[Records for processing]

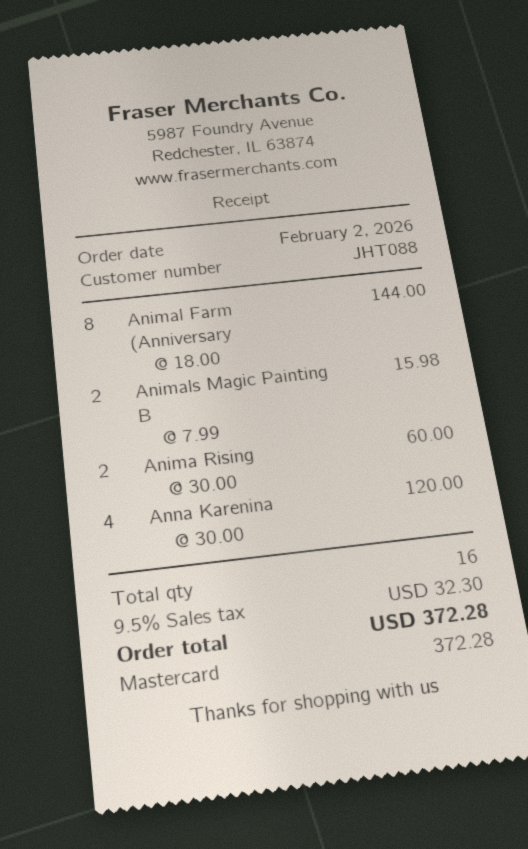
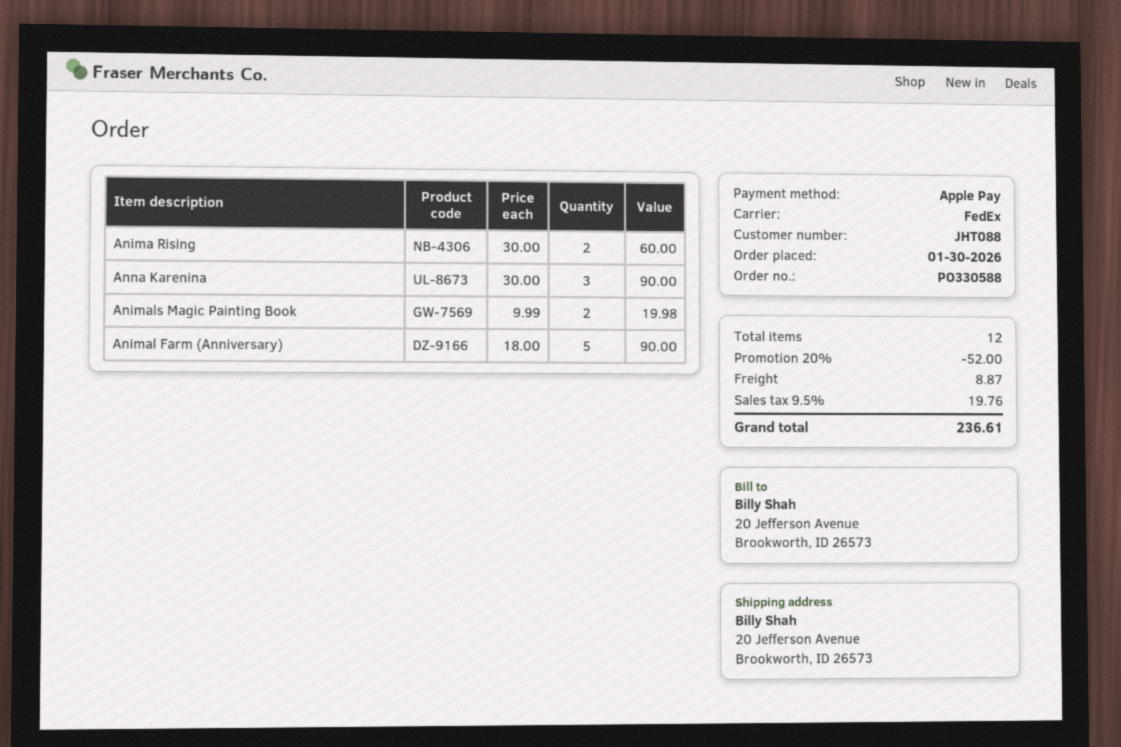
order date: 2026-02-02 -> 2026-01-30
payment method: Mastercard -> Apple Pay
Animal Farm (Anniversary: 8 x 18.00 = 144.00 -> 5 x 18.00 = 90.00
Animals Magic Painting B: 2 x 7.99 = 15.98 -> 2 x 9.99 = 19.98
Anna Karenina: 4 x 30.00 = 120.00 -> 3 x 30.00 = 90.00
total quantity: 16 -> 12
discount: none -> 20% = 52.00
shipping: none -> 8.87
tax: 9.5% = 32.30 -> 9.5% = 19.76
total: 372.28 -> 236.61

[/Records for processing]

Exercise objective
From the line containing "discount: none -> 20% = 52.00" down to the last line of the data, transcribe every line exactly; nothing else should appear.

Expected output
discount: none -> 20% = 52.00
shipping: none -> 8.87
tax: 9.5% = 32.30 -> 9.5% = 19.76
total: 372.28 -> 236.61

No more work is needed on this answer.